We Are From Mars
All agile methodologies stress the need of co-locating development with the customer’s representative – the Product Owner – or at least, having them in close proximity – both in time and in space.
Our team seems to be the exact opposite of what “the agile way” requires – we are located on the other side of the planet (Gdansk, Poland) from the company headquarters (Sydney, Australia). This means we could just as well be located on Mars. Actually, one could argue that outside of the narrow communication windows (early morning and late at night), communication latency between Sydney and Mars is smaller than the one between us and our Product Owner. Yet – we still manage to work in an agile way.
Talking To Each Other
How do we do it? First of all, we utilise high-bandwidth communication opportunities as much as possible. We have a local Product Owner proxy (that would be me), who talks to the Product Owner regularly, at predefined times and at least once a week. Also, if the out-of-band need arises, ad-hoc meetings are scheduled. Skype (or some equivalent technology) is your friend here, as well as Instant Messaging systems, such as Jabber. I cannot stress this enough – talking to each other in real-time is the most important and most effective way to communicate. I do not think it would be possible for us to work without it.
But that is not all. For us, the second most important communication method (and tool) is JIRA – and it does the job just fine in its plain, out-of-the-box form. We use pretty much a stock JIRA setup, with just two custom fields added (both reflecting standard Scrum practices) – one called “backlog order”, used for prioritizing user stories (a fancy word for “new feature or improvement”), the other called “story points” – for estimating the “size” of the user story. That suffices all our needs for making sure both the PO and us know what has to be done and how much delivering the requested feature is going to cost (after all, the effort estimates translates almost linearly into monetary costs). We also use the GreenHopper JIRA plugin to provide “virtual story cards”, instead of maintaining our user stories on pieces of paper, to make our life easier when it comes to copying the outcomes of our planning sessions to JIRA. But for day-to-day ticket management, we just use JIRA. Or more properly: one of us (that would be me again) is using JIRA, everybody else is just moving around the actual paper story cards on the cork board, which is a central part of our workspace.
What about the communication in the other direction? What if a Product Owner needs to describe some story to us, and words are not enough? Sometimes the Product Owner will want to draw a mockup of the user interface he has in mind. Here is where the Balsamiq Mockups tool is very helpful. It is a Confluence plugin, which lets you draw diagrams right there in the Confluence page, and share it with whoever you want to communicate with. We would typically edit the diagrams in-place and simply comment on them until everybody is satisfied with the resulting sketch of the user interface to be delivered.
How does the Product Owner know we are doing what he wanted us to do?
First of all, just as the Scrum methodology requires, we have a proper (internal) release every two weeks. The official builds are published in an externally accessible place for everybody to download and try it out – this gives us a way to regularly demo our progress and provides a way for the Product Owner to correct our course (e.g. whenever we stray from what has been planned or whenever the plan needs to be changed due to external circumstances).

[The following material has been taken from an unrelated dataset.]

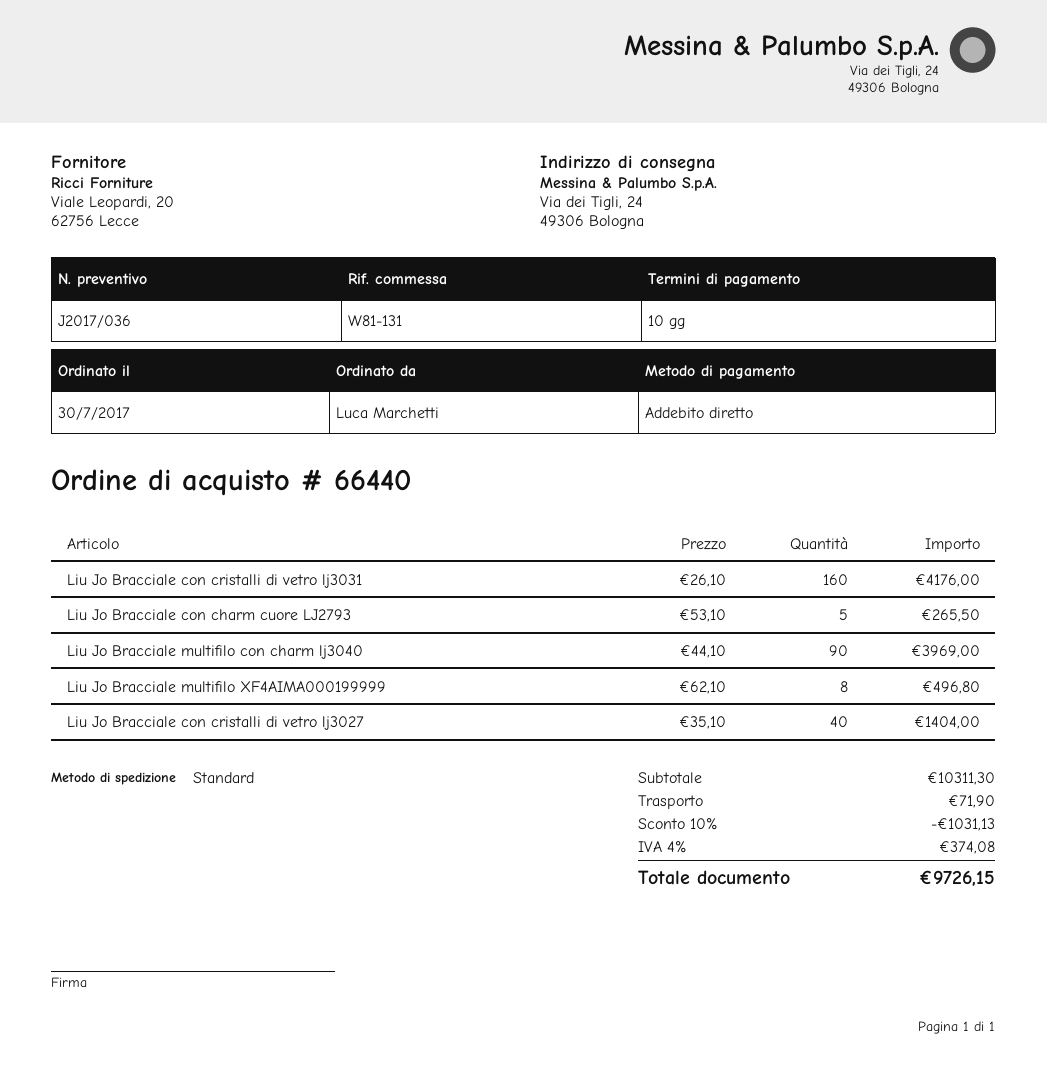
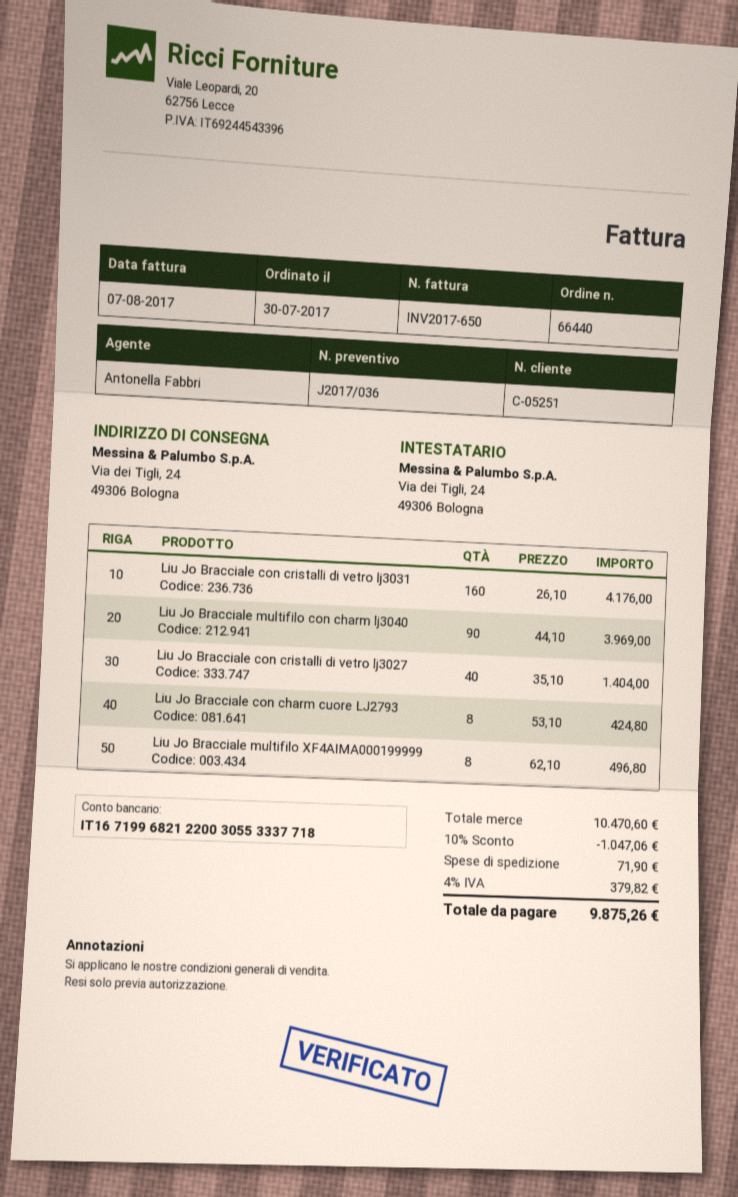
Liu Jo Bracciale con charm cuore LJ2793: 5 x 53.10 = 265.50 -> 8 x 53.10 = 424.80
subtotal: 10311.30 -> 10470.60
discount: 10% = 1031.13 -> 10% = 1047.06
tax: 4% = 374.08 -> 4% = 379.82
total: 9726.15 -> 9875.26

Second – our Bamboo-based automated build system lets the Product Owner download and use the snapshot of our work every day – the snapshot may be barely usable, but typically it is in a good enough shape to let the Product Owner try new features as they are delivered.
We regularly practice dogfooding, using our product regularly on a daily basis. Almost every nightly snapshot is taken and used by each team member every morning. So if we happen to have a bug, we are quite likely to intercept it before the official version of the product is released. Also, if some user interface elements are awkward to use, or somebody has a bright idea for improving it, we are able to try multiple solutions and pick the best one – simply because we use our own software for our day-to-day work.
But in order to get even better feedback, developers in the Sydney office should also dogfood our software and give us feedback. Achieving sufficient levels of internal adoption requires a bit of advertising from the Product Owner, and regular presentations of cool new features that the product provides, so that folks in Sydney have a reason to bother installing our stuff.
Separation Of Responsibilities
The last thing that is important for a remote team and the Product Owner working with it is a separation of responsibilities. In our case, the Product Owner is only responsible for prioritizing features and controlling if they are delivered as promised. Planning and implementation are left to us. Also – all bug reports are handled locally by the team, as a part of the Quality Assurance process – we are solely responsible for keeping the product in good shape and the Product Owner does not interfere with that.
Another important rule we follow, is that the team’s effort estimations are final. The Product Owner (or anybody else) does not even attempt to question them, trusting our judgement – in true agile spirit.